◆ **Itemized modification records**
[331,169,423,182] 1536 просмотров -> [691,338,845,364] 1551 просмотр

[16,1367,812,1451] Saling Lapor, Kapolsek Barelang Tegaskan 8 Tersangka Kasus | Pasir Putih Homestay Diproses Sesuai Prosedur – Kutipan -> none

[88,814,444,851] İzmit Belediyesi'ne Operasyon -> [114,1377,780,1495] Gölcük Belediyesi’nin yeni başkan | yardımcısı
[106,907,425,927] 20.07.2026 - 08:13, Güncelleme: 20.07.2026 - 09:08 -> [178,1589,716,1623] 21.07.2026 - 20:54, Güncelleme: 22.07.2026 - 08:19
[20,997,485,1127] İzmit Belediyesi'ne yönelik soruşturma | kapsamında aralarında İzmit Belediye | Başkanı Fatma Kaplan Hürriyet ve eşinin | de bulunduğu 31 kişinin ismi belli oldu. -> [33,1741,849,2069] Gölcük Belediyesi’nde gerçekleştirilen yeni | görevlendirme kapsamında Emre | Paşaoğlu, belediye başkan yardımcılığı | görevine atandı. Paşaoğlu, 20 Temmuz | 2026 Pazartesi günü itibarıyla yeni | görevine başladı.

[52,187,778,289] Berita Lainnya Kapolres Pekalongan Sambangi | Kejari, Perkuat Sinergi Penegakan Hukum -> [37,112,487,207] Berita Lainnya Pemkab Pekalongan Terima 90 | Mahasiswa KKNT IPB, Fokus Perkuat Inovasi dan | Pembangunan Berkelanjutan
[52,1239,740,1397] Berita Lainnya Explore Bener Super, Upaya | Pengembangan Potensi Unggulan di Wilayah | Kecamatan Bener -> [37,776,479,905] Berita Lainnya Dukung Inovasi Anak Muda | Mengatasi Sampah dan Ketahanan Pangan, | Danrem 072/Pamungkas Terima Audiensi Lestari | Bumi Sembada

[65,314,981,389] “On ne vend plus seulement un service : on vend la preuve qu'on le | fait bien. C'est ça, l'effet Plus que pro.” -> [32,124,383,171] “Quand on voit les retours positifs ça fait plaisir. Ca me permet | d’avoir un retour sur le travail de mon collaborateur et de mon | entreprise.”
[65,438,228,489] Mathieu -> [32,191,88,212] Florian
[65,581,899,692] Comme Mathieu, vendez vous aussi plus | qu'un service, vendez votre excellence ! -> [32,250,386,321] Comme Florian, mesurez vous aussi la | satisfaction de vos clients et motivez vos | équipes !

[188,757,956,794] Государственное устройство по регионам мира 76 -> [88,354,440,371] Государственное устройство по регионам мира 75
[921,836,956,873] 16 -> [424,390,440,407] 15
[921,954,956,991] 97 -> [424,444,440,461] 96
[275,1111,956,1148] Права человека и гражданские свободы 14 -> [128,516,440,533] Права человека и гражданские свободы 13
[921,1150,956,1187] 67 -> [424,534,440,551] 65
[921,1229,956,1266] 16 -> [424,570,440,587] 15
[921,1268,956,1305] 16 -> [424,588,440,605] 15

◆ **Task objective**
Pick out every line above that contains the word "Florian" and copy it.

◆ **Exercise output**
[65,438,228,489] Mathieu -> [32,191,88,212] Florian
[65,581,899,692] Comme Mathieu, vendez vous aussi plus | qu'un service, vendez votre excellence ! -> [32,250,386,321] Comme Florian, mesurez vous aussi la | satisfaction de vos clients et motivez vos | équipes !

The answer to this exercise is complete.